Наверно, надо сказать, что я из простой семьи, вернее, ничем не выдающейся семьи. Мать работает на овощных полях, отец – простой агроном, но не совсем простой, если честно. Я единственная доченька. Последнее время редко у кого рождалось больше двух детей, зачастую — ограничивались одним. Тем более, счастье материнства и отцовства длилось недолго — всего семь лет. «Маленькая моя радость», так называла меня мама. Большой радостью я так и не стала: всех детей забирали в семь лет в интернат. Это делалось для того, чтобы мы получили объективные знания, а не прониклись идеями того или иного учителя, с которым связана жизнь родителей. Чтобы после достижения совершеннолетия мы имели возможность сами сделать выбор в пользу того или иного учения, а не идти на поводу семейных традиций.
Помню, как нас маленькими забирали в интернат. Мы ревели, хотелось остаться с мамой и папой, прижимались к ним. Они плакали тоже, теряя порой единственное, к чему искренне привязались. Все понимали, что это почти навсегда. После окончания интерната в шестнадцать лет в отчий дом возвращались совершенно чужие дети – если вообще возвращались, а не отправлялись на другие уровни. Да, мы виделись с родителями раз в неделю на протяжении двух часов. Но что это за общение? С каждой такой встречей мы лишь отдалялись в интересах, чувствах, учениях. Отчетливо помню, какую боль испытывала во время маминых визитов. Так хотелось рассказать ей, что девочки в интернате такие разные, некоторые из них дерутся и забирают у меня сладости прямо в столовой, когда воспитатели не видят; мечтала поделиться, что мне очень не хватает ласки и что хочу услышать ее песенки про котика, петушка и другие. Однако со временем встречи стали тяготить, и становилось даже как-то неудобно, когда другие дети видели полные слез больные мамины глаза. Какая дура!

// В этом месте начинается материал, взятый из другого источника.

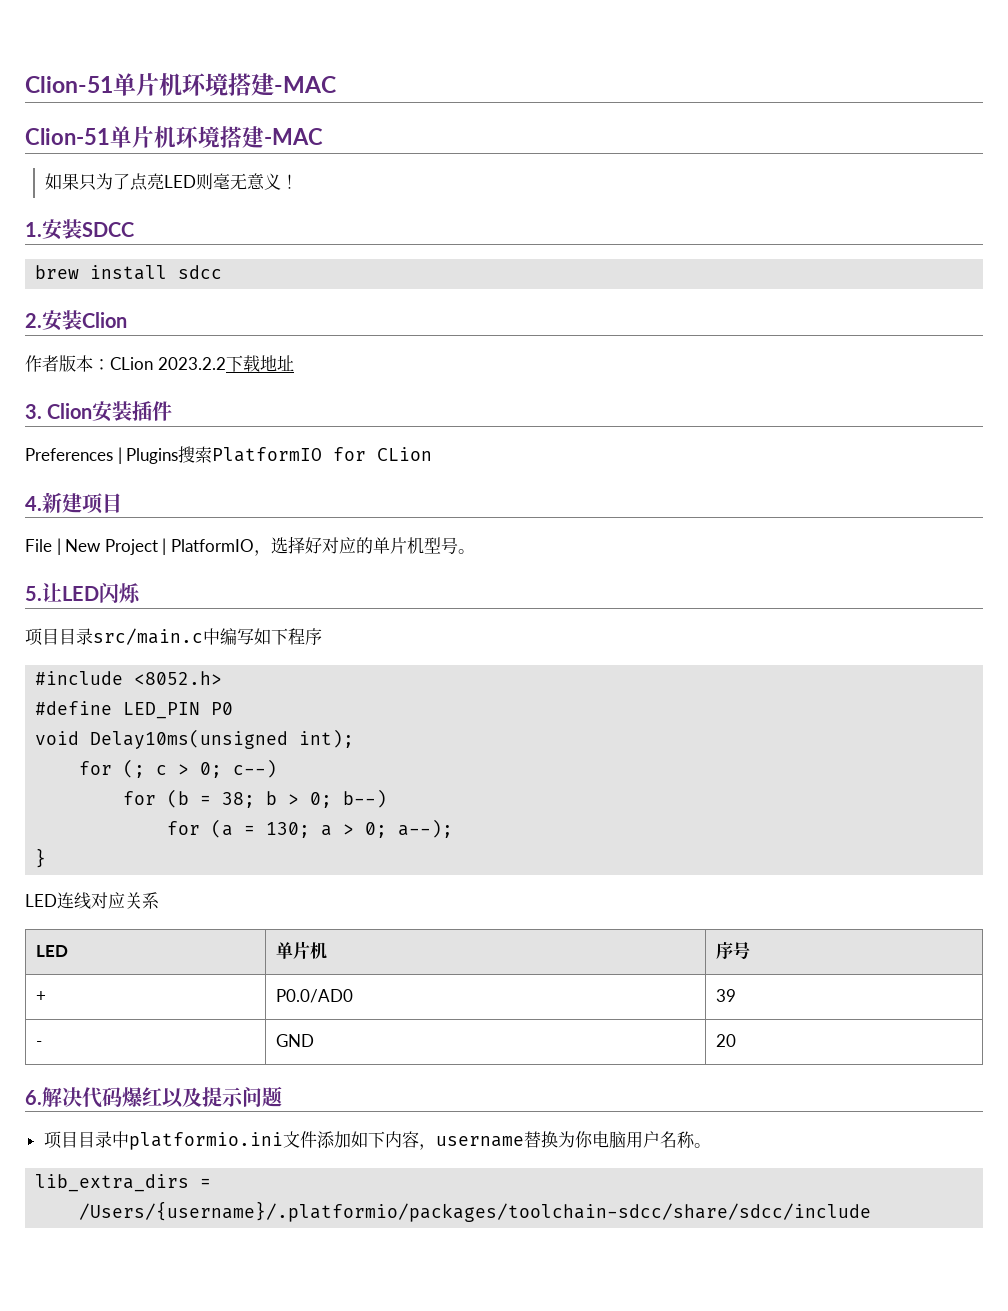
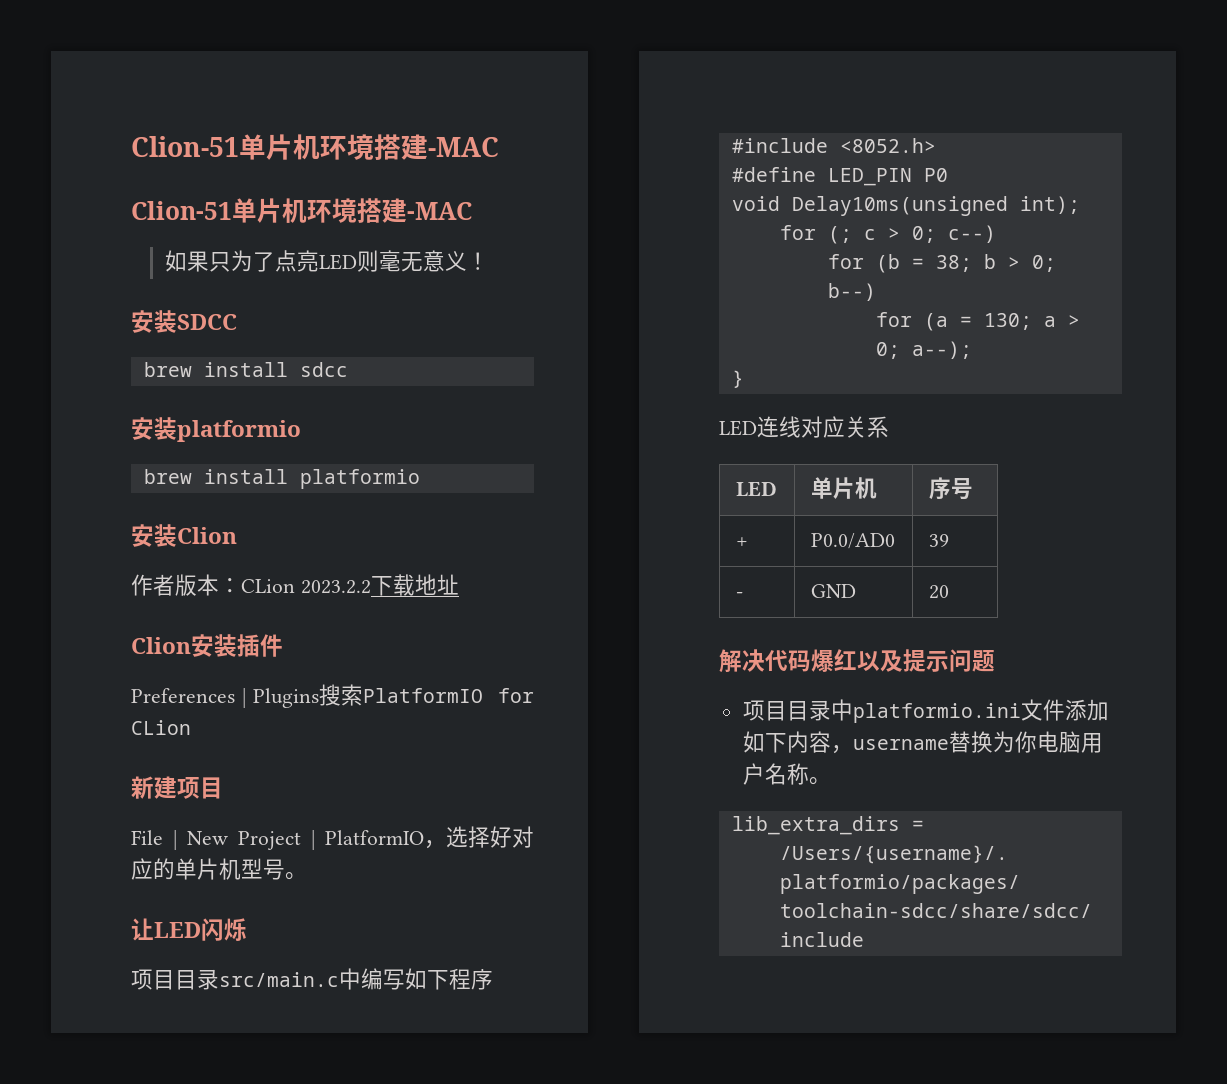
- 1.安装SDCC
+ 安装SDCC
- 2.安装Clion
+ 安装platformio
+ brew install platformio
+ 安装Clion
- 3. Clion安装插件
+ Clion安装插件
- 4.新建项目
+ 新建项目
- 5.让LED闪烁
+ 让LED闪烁
- 6.解决代码爆红以及提示问题
+ 解决代码爆红以及提示问题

А потом открылись способности входить в информационно-энергетические слои, и меня в пятнадцать лет перевели в другой интернат для специализированного обучения. Там все уже серьезно – дисциплина, учеба, требования. Я была мелкой по сравнению с другими. Мальчишки, большинство из которых потом шли в стражники равновесия, часто меня задирали, и только он защищал. На несколько лет старше, он умел драться и слыл бешеным за неукротимое стремление к справедливости. Но не той показной справедливости, которой нас учили, а той, которую сам себе придумал и отстаивал так, что никто из учеников к нему не совался. К нему внимательно приглядывались учителя, но он каким-то образом умел уйти от нравоучительных и душеспасительных бесед и оставаться самим собой, не нарываясь при этом на штрафные санкции. Явный лидер, будущий учитель и хранитель – вокруг него постоянно собирались другие ученики. Когда его, наконец, забрали от нас, я расстроилась. Мы были знакомы только год, но этот год помог мне в нашем правильном, взвешенном, показушном равновесии увидеть что-то яркое и неординарное.
В конце обучения его перевели из интерната в школу политиков, и я была уверена, что мы больше никогда не увидимся. И очень удивилась, встретив на совместном курсе в высшей школе равновесия. На одном курсе, но в разных группах.
Меня удивило, что попала в эту школу, но оказалось, что я обладаю довольно редким талантом феи равновесия. Я могла чувствовать силу и значимость тех или иных идей учителей, суммировать на подсознательном уровне, взвешивая и сравнивая с весом не только одной конкретной идеи, а целого ряда сходных учений той или иной зоны уровня. И делом техники было научить меня уравновешивать их.
Смешно сказала – делом техники. На это ушло три года кропотливого обучения. Учили всему: знакомили с религиозными верованиями — и распространенными, и не очень, с политическими течениями. Серьезным курсом шло обучение искусству – живописи, поэзии и даже сценарному мастерству.
Вовса узнала сразу, как только начались занятия. Он выглядел, на мой взгляд, совсем взрослым, имел независимый вид и выделялся на фоне стриженых голов окружающих роскошной шевелюрой и все таким же дерзким взглядом карих глаз. Было интересно, вспомнит ли он старую подопечную. Мы встретились в столовой. Он уже поел, а я только пришла и смотрела на него вовсю, в надежде, что узнает. Подошла ближе. Он остановился, внимательно посмотрел, усмехнулся – не знаю, чему – и сказал:
– А ты выросла, девочка, и стала очень хорошенькой. Если будут обижать, скажи, я мигом разберусь, – и ушел куда-то быстрым шагом.
Стало обидно, хотелось поговорить и узнать, как он тут оказался, на кого специализируется, но он не снизошел до разговора со мной. Ничего, мы, маленькие и гордые будущие феи, больше не станем надоедать излишним вниманием слишком умным парням, зареклась я, такая одинокая и потерянная в этом новом для меня мире.